* [Task to complete]
Which lines below include "weight"? Copy them all.

* [Available data]

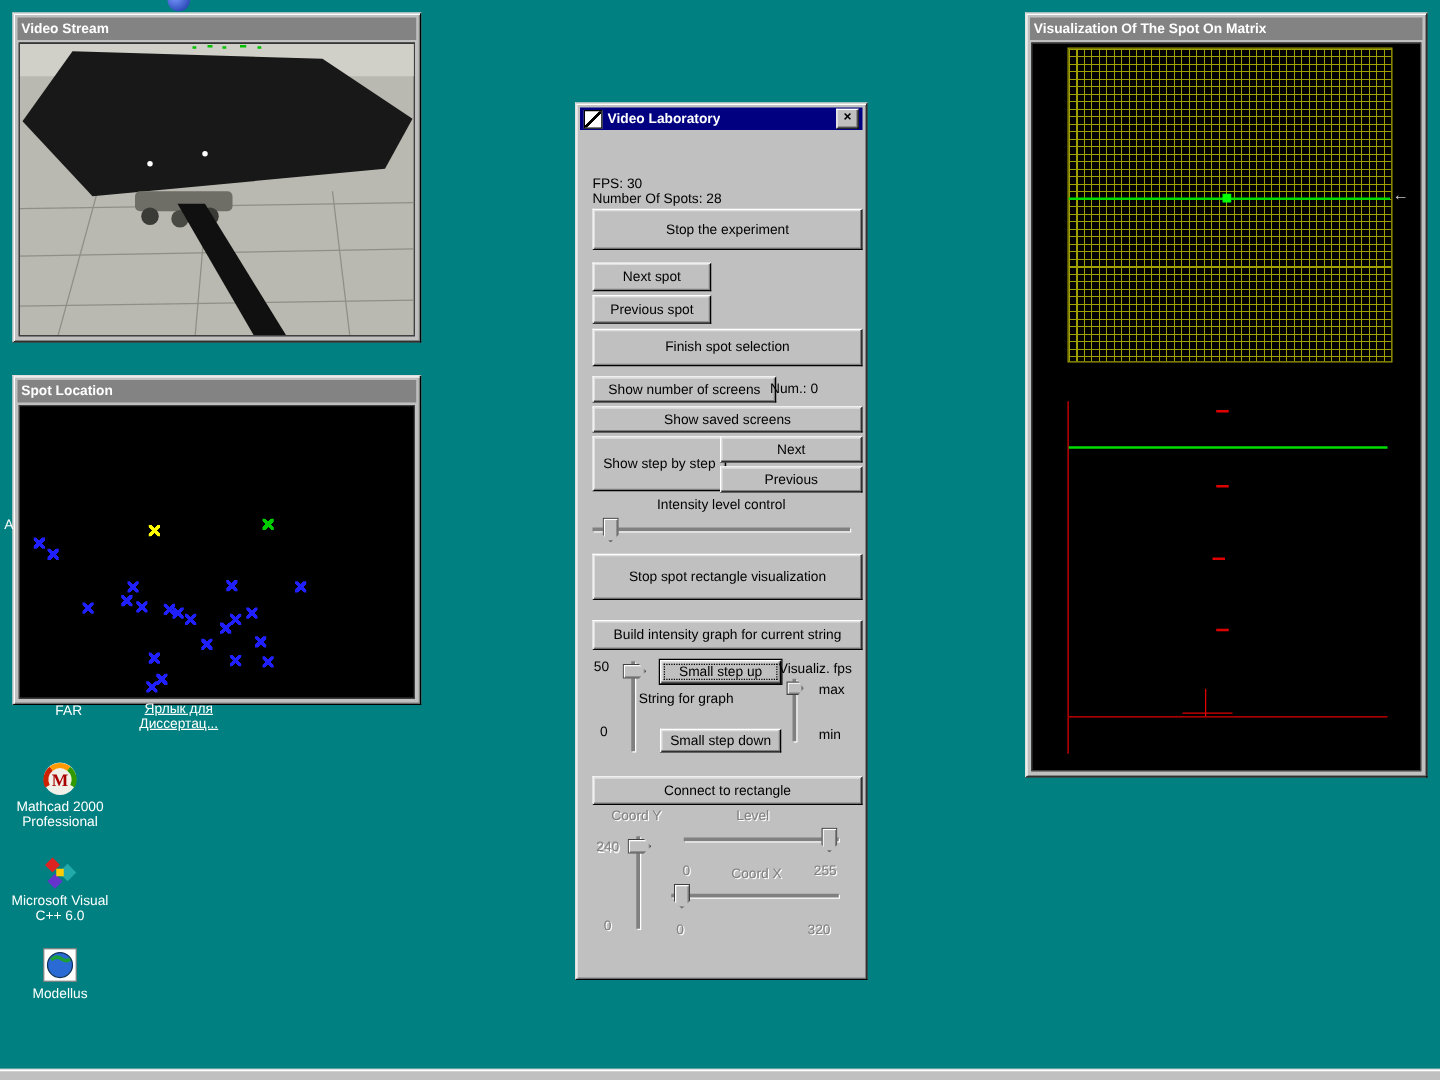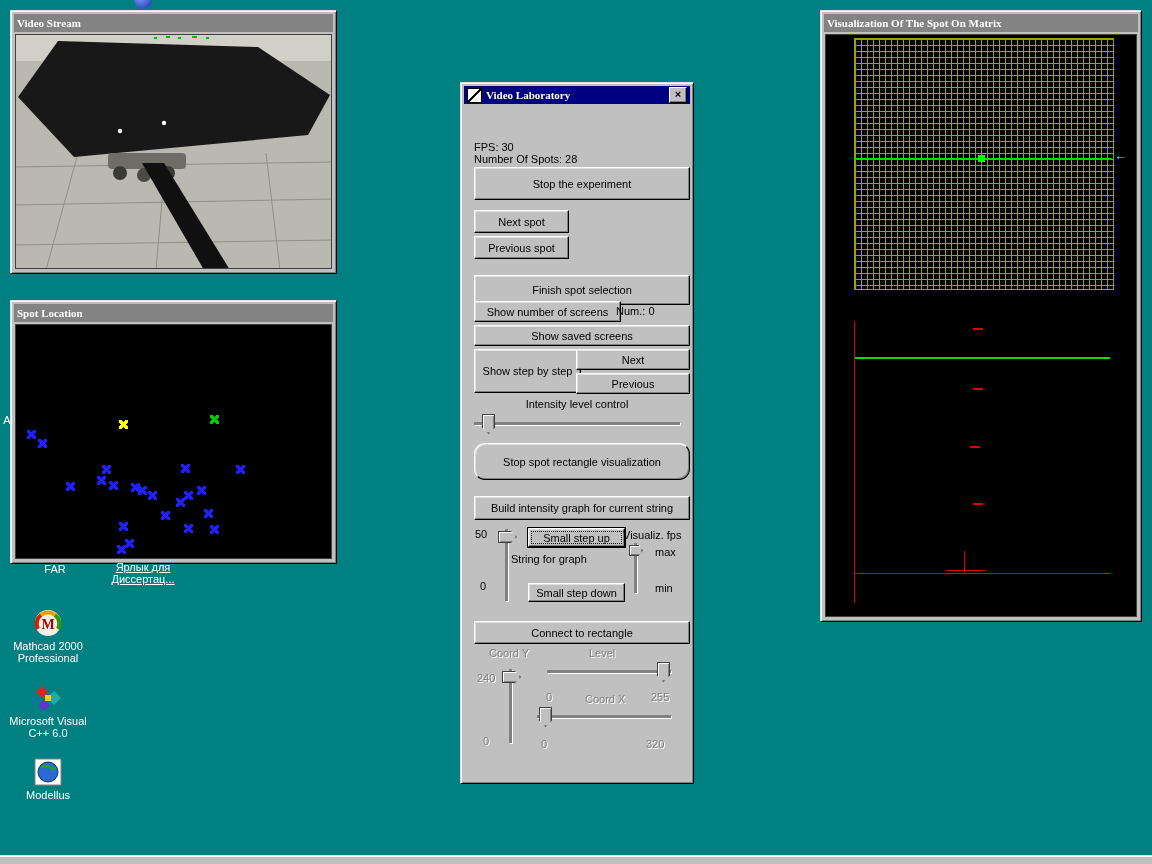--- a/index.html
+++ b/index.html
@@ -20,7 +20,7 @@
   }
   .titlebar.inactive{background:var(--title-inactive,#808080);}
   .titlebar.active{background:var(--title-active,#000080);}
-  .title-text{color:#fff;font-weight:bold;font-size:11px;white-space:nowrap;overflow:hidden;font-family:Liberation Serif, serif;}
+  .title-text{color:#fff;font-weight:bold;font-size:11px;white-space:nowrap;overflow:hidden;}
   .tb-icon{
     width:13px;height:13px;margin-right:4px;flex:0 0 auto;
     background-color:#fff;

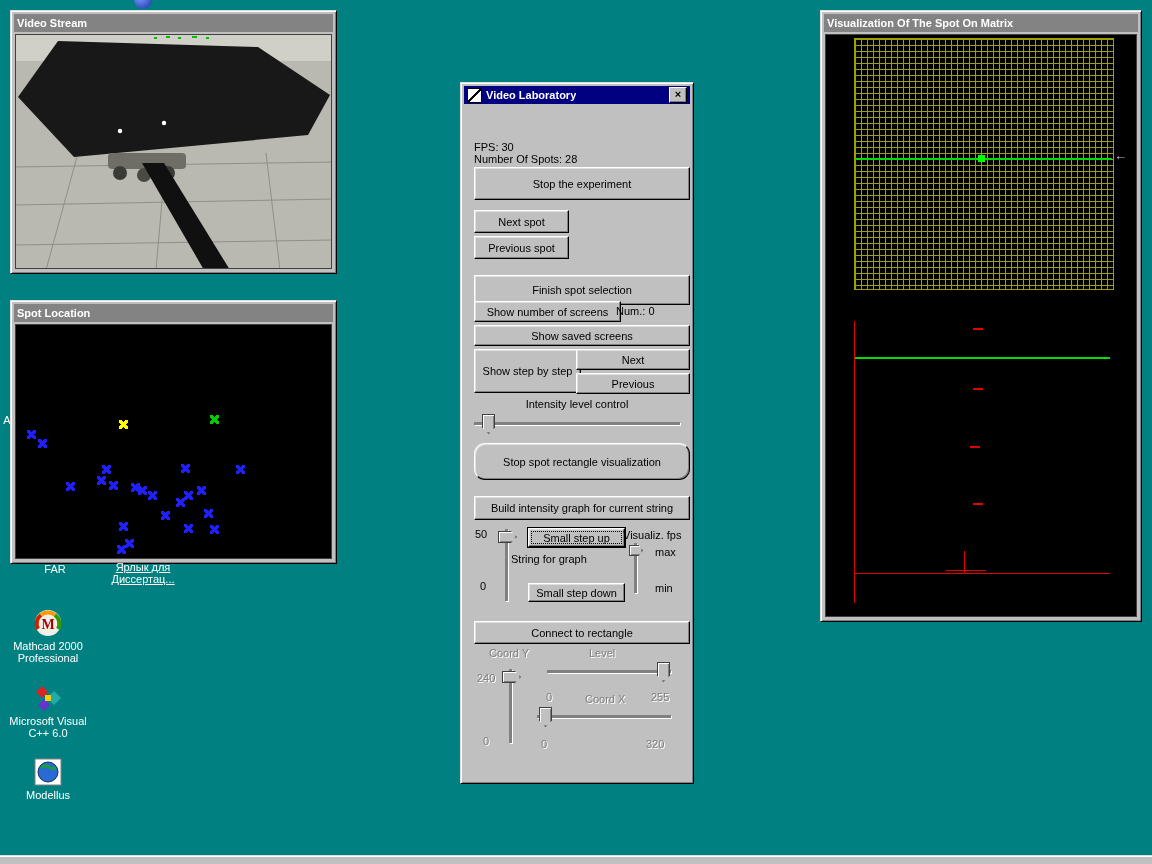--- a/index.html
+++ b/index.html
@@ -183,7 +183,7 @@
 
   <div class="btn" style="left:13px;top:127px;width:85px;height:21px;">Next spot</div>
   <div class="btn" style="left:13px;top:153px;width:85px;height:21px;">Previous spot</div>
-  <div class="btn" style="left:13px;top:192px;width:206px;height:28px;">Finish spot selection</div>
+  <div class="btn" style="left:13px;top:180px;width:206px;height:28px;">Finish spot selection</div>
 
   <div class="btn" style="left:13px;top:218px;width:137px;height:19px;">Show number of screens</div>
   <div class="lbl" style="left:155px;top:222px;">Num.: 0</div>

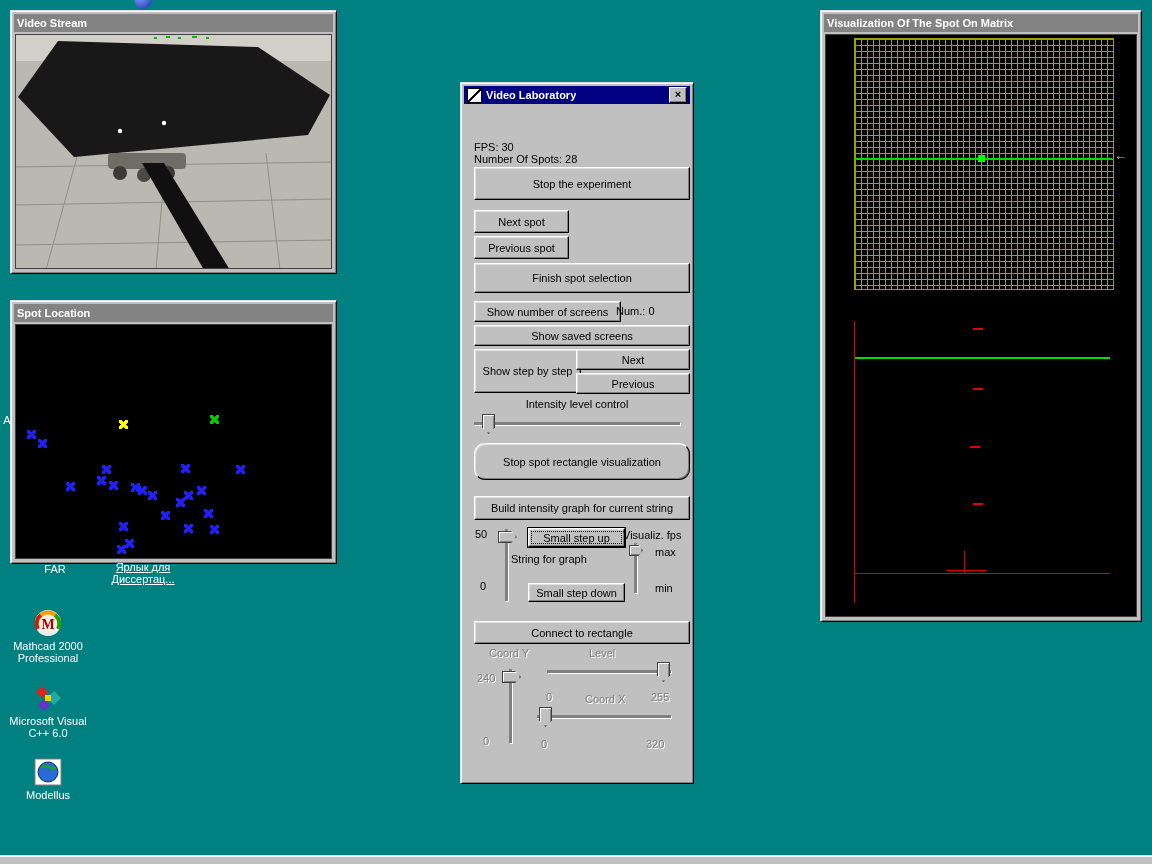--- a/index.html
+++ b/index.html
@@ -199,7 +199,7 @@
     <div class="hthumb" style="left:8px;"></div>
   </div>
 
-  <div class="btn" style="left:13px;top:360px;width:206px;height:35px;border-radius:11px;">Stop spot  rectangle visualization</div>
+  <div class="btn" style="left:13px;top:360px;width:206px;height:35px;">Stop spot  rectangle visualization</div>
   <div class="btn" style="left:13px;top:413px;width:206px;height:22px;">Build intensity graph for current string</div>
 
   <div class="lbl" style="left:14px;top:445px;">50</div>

* [Solution for this task]
-  .title-text{color:#fff;font-weight:bold;font-size:11px;white-space:nowrap;overflow:hidden;font-family:Liberation Serif, serif;}
+  .title-text{color:#fff;font-weight:bold;font-size:11px;white-space:nowrap;overflow:hidden;}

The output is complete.